KM: I believe it was an arranged thing where they say, "I understand you have a daughter that's not married and I have a son who's not married or a family friend," called a baishakunin, which was the marriage broker or something like that.

KL: What were your grandparents' names, your mother's parents?

YI: It's in there.

KM: It's in the book. [Laughs]

KL: Okay, we'll look later.

KM: And that's all I know about that.

KL: What about your father? Where was he from?

KM: Ehime-ken, which is on the island of Shikoku. And he went to school, and I think he didn't get to study because he was a younger son. So in the olden days, primogeniture, you didn't get anything, they kept diluting the size of the land.

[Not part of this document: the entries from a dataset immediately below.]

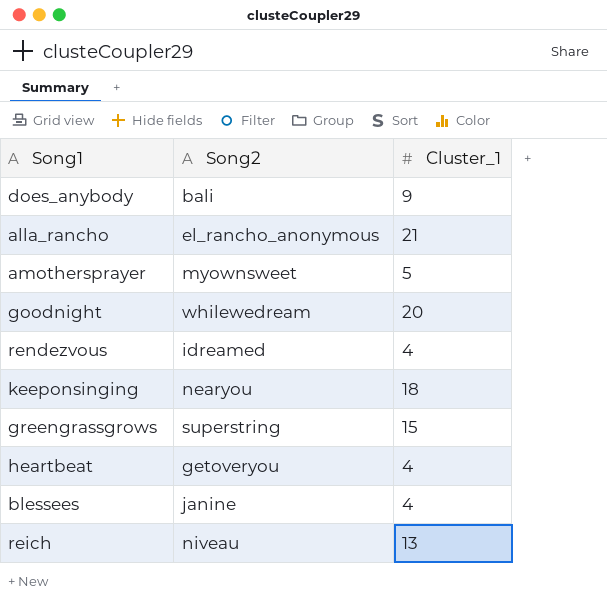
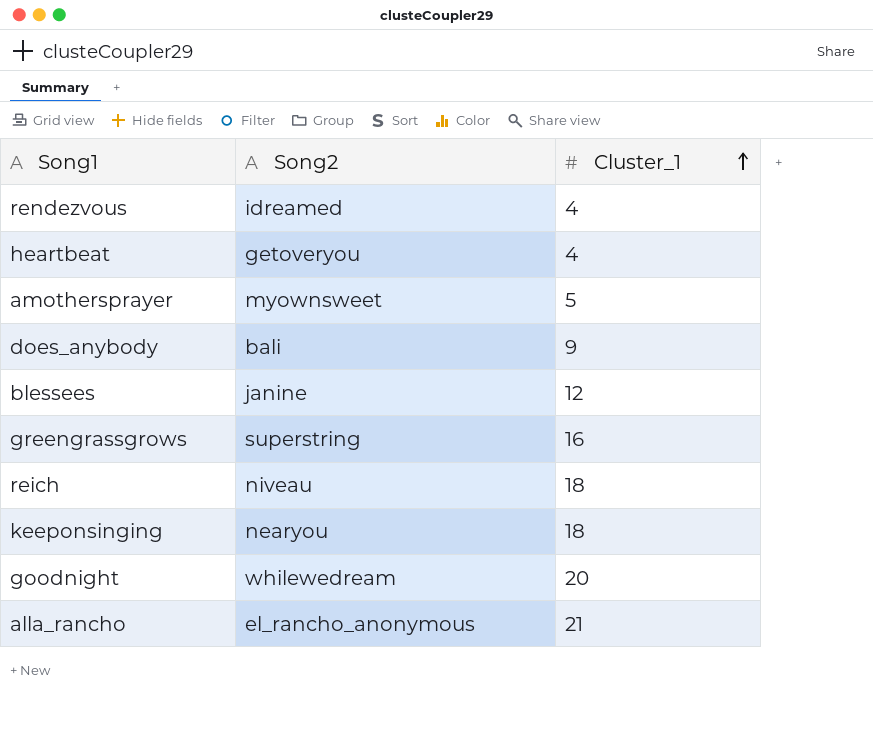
row order: none -> Cluster_1 ascending
blessees | Cluster_1: 4 -> 12
greengrassgrows | Cluster_1: 15 -> 16
reich | Cluster_1: 13 -> 18

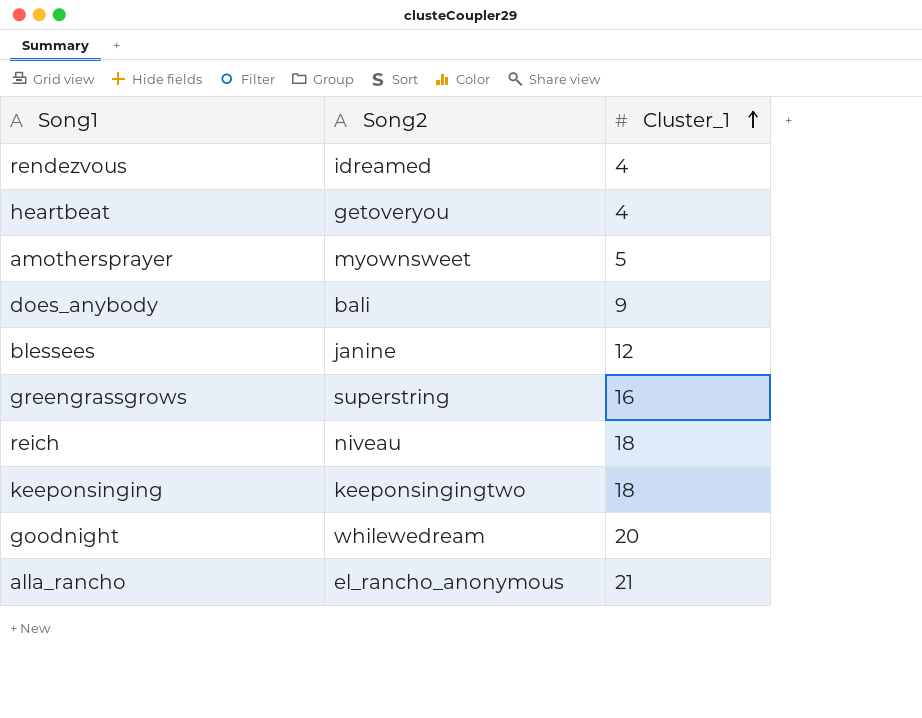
keeponsinging | Song2: nearyou -> keeponsingingtwo

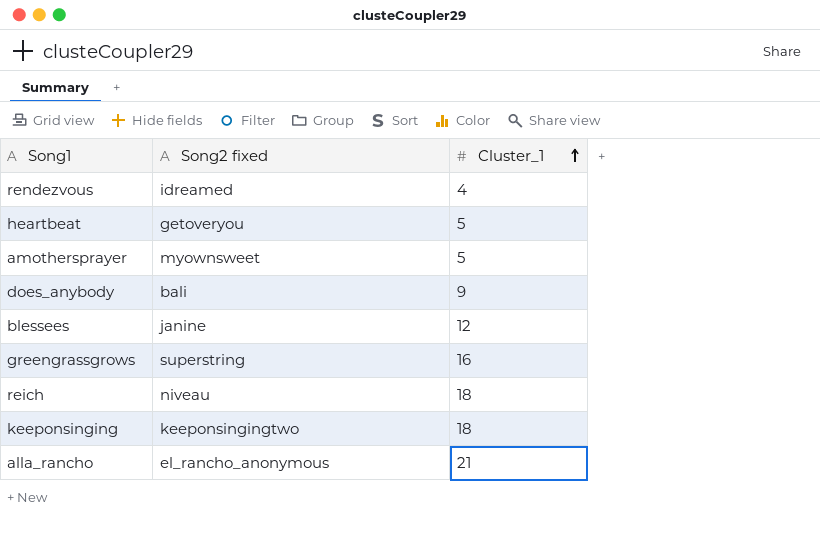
column name: Song2 -> Song2 fixed
row goodnight: whilewedream | 20 -> none
heartbeat | Cluster_1: 4 -> 5

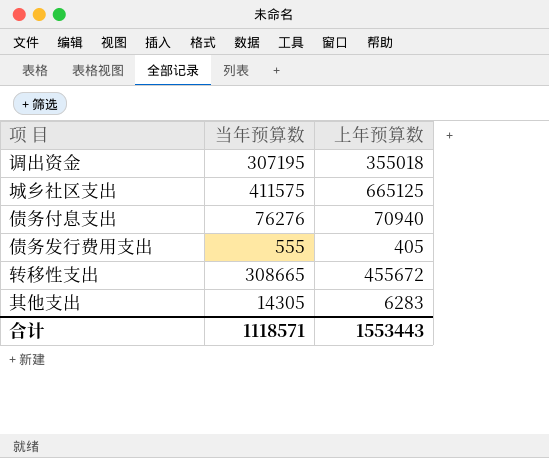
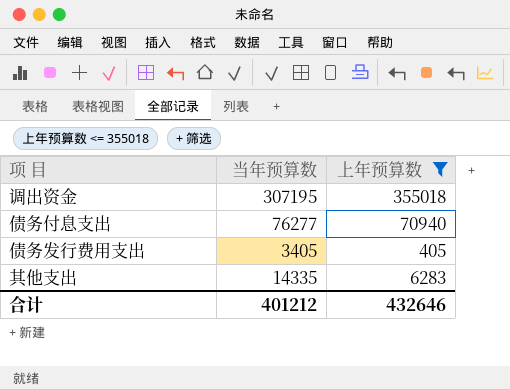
filter: none -> 上年预算数 <= 355018
债务付息支出 | 当年预算数: 76276 -> 76277
债务发行费用支出 | 当年预算数: 555 -> 3405
其他支出 | 当年预算数: 14305 -> 14335
合计 | 当年预算数: 1118571 -> 401212
合计 | 上年预算数: 1553443 -> 432646

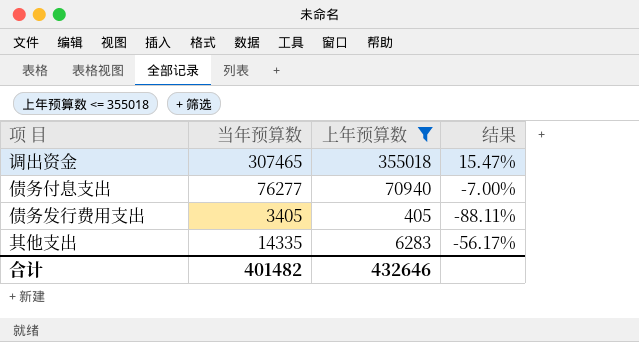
column 结果 | formula: none -> ([上年预算数] - [当年预算数]) / [当年预算数]
调出资金 | 当年预算数: 307195 -> 307465
合计 | 当年预算数: 401212 -> 401482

KL: So you said he didn't get to study?

KM: No, he wanted to. A lot of the younger men wanted to, but not possible.

KL: His older brother did, though?

KM: Yes, his older brother did go to school. And he was a scholar, but he wasn't a businessman.

KL: Did he have a field?

KM: No, it was probably philosophy or writing or something like that. And they were merchants, and they did trade. And he says he remembers his uncle whose home he lived at on and off, he would trade bear skins. And he said it was real nice and soft to lay down to nap in.

KL: Where did the bear skins come from?

KM: Russia. And they traded because they traded salted fish.

KL: You said that your father's uncle was the trader?

KM: Yes, I don't know his name. Because my father's side is a mystery. We don't know too much.

KL: What about that older brother who was the scholar? Do you know his name?

KM: No. Because we never met them. Never met the grandparents on my father's side.